If you are impersonating all operations in the service, the Impersonation property of the OperationBehaviorAttribute applied to each operation will be overriden. Therefore if the property on the operation is set to something other than Allowed or Required, impersonation will be turned off for that operation.
Note: When a service has higher credentials than the remote client, the credentials of the service are used if the Impersonation property is set to Allowed.
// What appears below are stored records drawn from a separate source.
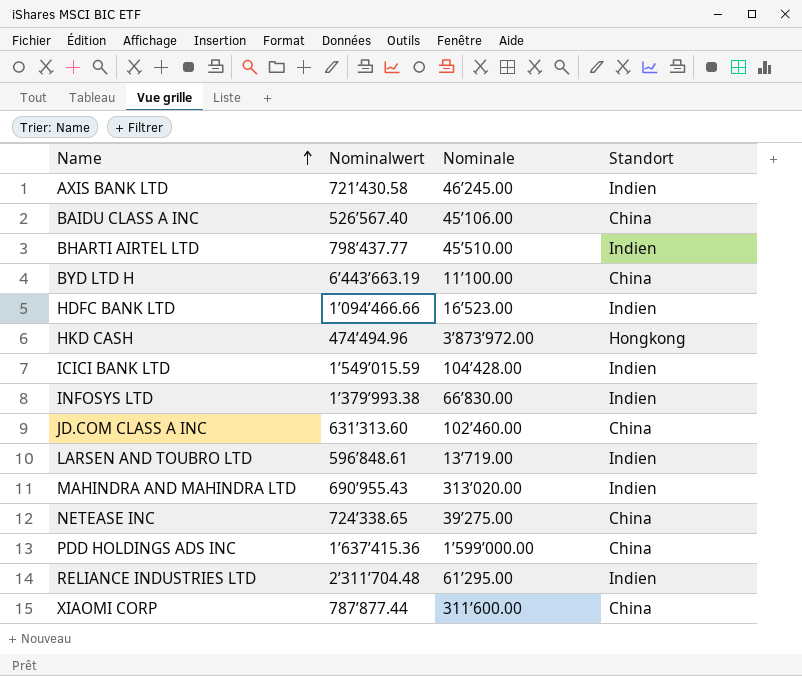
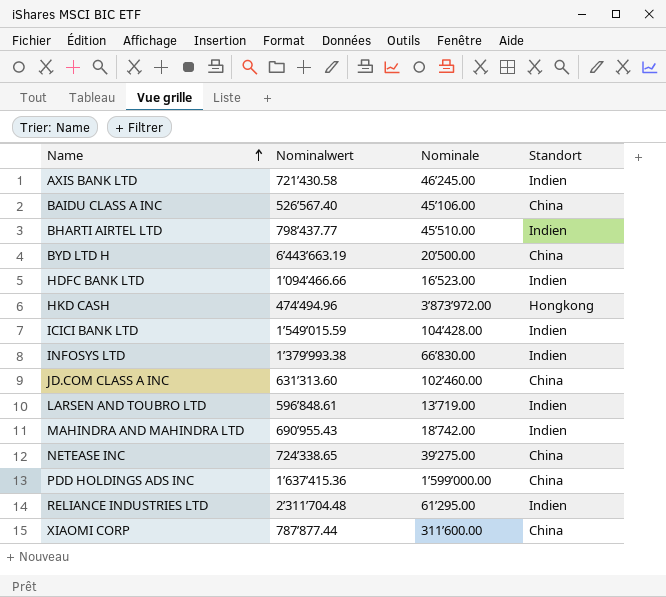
BYD LTD H | Nominale: 11’100.00 -> 20’500.00
MAHINDRA AND MAHINDRA LTD | Nominale: 313’020.00 -> 18’742.00

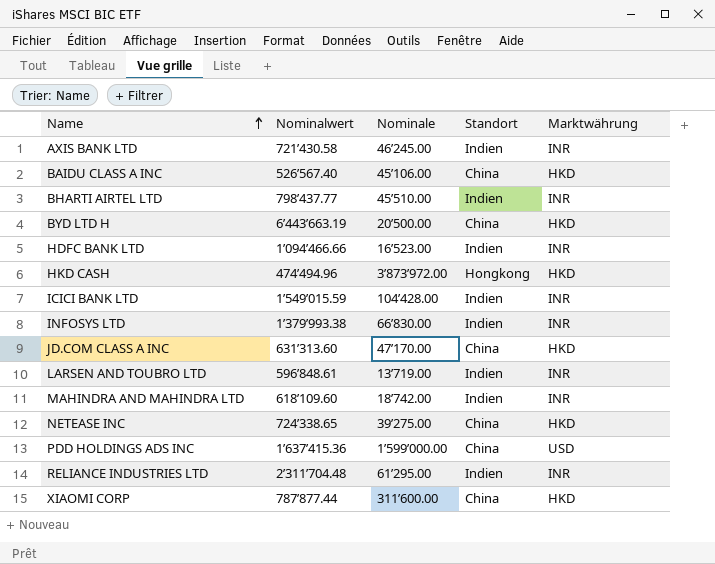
column Marktwährung | position: none -> 5
JD.COM CLASS A INC | Nominale: 102’460.00 -> 47’170.00
MAHINDRA AND MAHINDRA LTD | Nominalwert: 690’955.43 -> 618’109.60

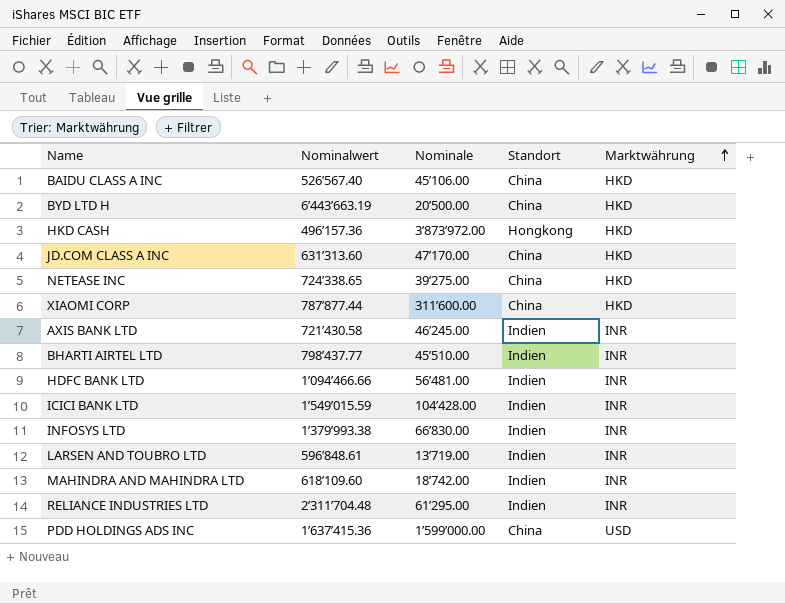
row order: Name ascending -> Marktwährung ascending
HKD CASH | Nominalwert: 474’494.96 -> 496’157.36
HDFC BANK LTD | Nominale: 16’523.00 -> 56’481.00

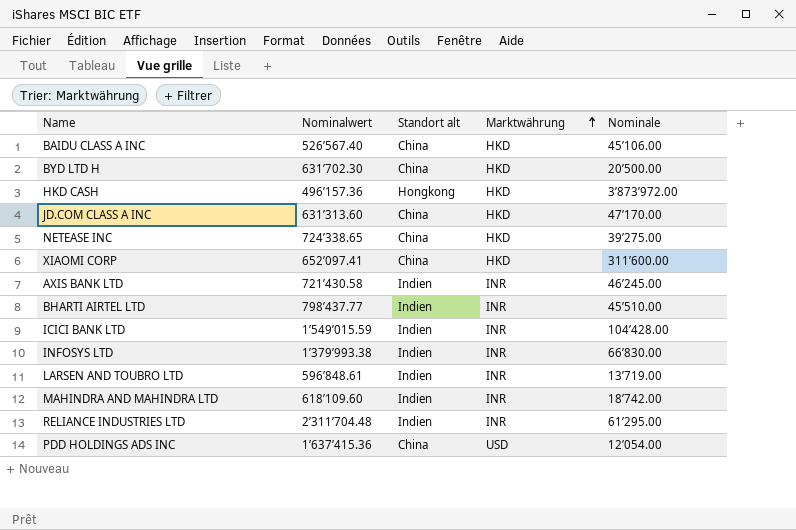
column name: Standort -> Standort alt
column Nominale | position: 3 -> 5
row HDFC BANK LTD: 1’094’466.66 | 56’481.00 | Indien | INR -> none
BYD LTD H | Nominalwert: 6’443’663.19 -> 631’702.30
XIAOMI CORP | Nominalwert: 787’877.44 -> 652’097.41
PDD HOLDINGS ADS INC | Nominale: 1’599’000.00 -> 12’054.00

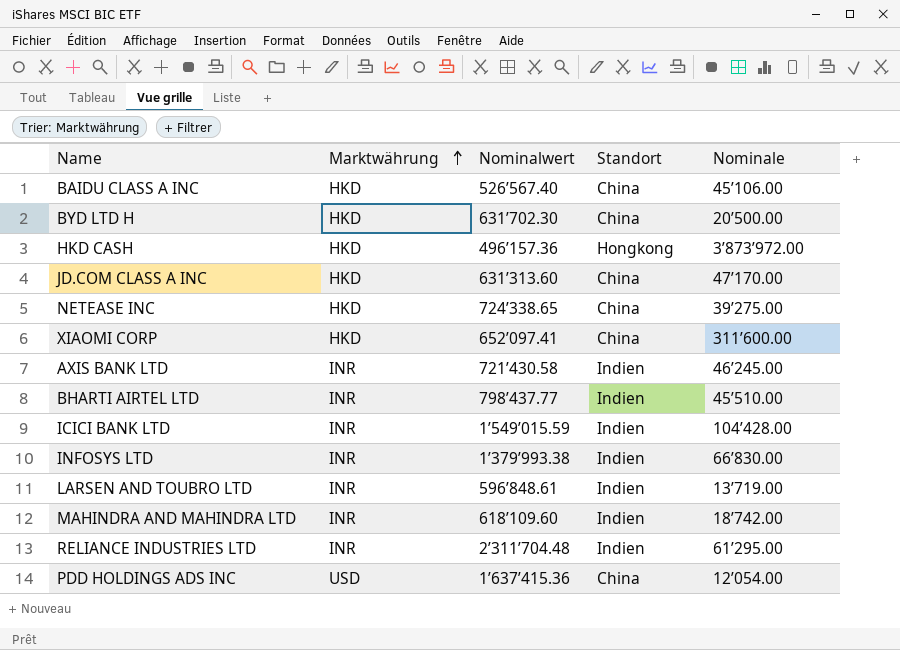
column Marktwährung | position: 4 -> 2
column name: Standort alt -> Standort

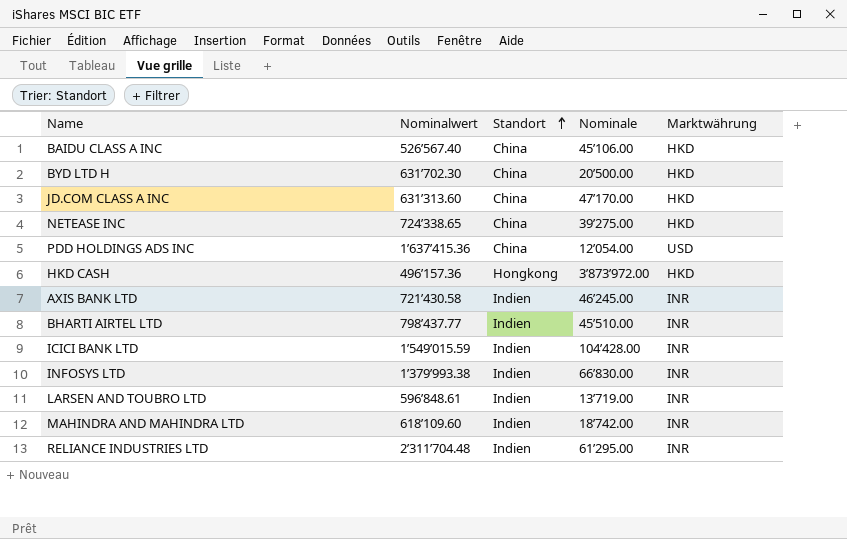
row order: Marktwährung ascending -> Standort ascending
column Marktwährung | position: 2 -> 5
row XIAOMI CORP: HKD | 652’097.41 | China | 311’600.00 -> none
That is, if a low-privileged user provides its credentials, a higher-privileged service executes the method with the credentials of the service, and can use resources that the low-privileged user would otherwise not be able to use.
  • Impersonate the Original Caller Programmatically Within an Operation

Impersonate programmatically when you want to impersonate the original caller for a short duration in a service operation. You can impersonate programmatically by calling the Impersonate() method on the Windows identity that you want to impersonate, as follows:

public string GetData(int value)
 using (ServiceSecurityContext.Current.WindowsIdentity.Impersonate())
  // return the impersonated user (original users identity)
  return string.Format("Hi, {0}, you have entered: {1}",
  WindowsIdentity.GetCurrent().Name, value);

Note: It is important to revert to impersonation. Failure to do so can form the basis for denial of service (DoS) or elevation of privilege attacks. In the example above, the using statement ensures that the impersonation is reverted after execution of the using block.

Controlling Impersonation on the Service Side

You can control impersonation on the service side by using declarative impersonation. You can use the ImpersonationOption enumeration along with theOperationBehaviorAttribute attribute to control impersonation. The following impersonation options are available:
1.       NotAllowed – Impersonation is not performed in a particular operation.
2.       Allowed – Impersonation is performed if the original Windows token is available and the service is configured to impersonate on all operations using theImpersonateCallerForAllOperations in the ServiceAuthorizationBehavior attribute.
3.       Required – Impersonation is performed; the Windows identity token is required to be available.
The following example uses declarative impersonation to control impersonation on the service side:

[OperationBehavior(Impersonation = ImpersonationOption.Required)]
public string GetData(int value)
   return “test”;

Controlling Impersonation on the Client Side

You can control impersonation on the client side and prevent WCF services from using client identities to access local resources. Windows credentials have an AllowedImpersonationLevel property that is set to one of the following TokenImpersonationLevel options in order to control the impersonation level:
  1. None – The WCF service cannot authenticate or impersonate the user.
  2. Anonymous – The WCF service authenticates clients as anonymous, but cannot obtain information for identification or impersonation.
  3. Identification – The WCF service can authenticate clients and get information for identification, but cannot impersonate the clients. This is the default value.
  4. Impersonation – The WCF service can authenticate, get information for identification, and impersonate clients on local systems.
  5. Delegation – The WCF service can authenticate, get information for identification, and impersonate clients on local as well as remote systems.
The following example shows how to configure the impersonation level on the client side:
        <behavior name="NewBehavior">
                <windows allowedImpersonationLevel="Impersonation" />

Note: The impersonation level obtained by the server when it impersonates the client token is not solely a function of this setting. It is also a function of the associated privileges and domain settings for the account in which the service is running.

To conclude:  Clients call a service to have the service perform some action on the client’s behalf and it allows the service to act as the client while performing the action. Both Impersonation and Delegation are powerful tools that one should use very cautiously and selectively. Improper use may result into security vulnerabilities.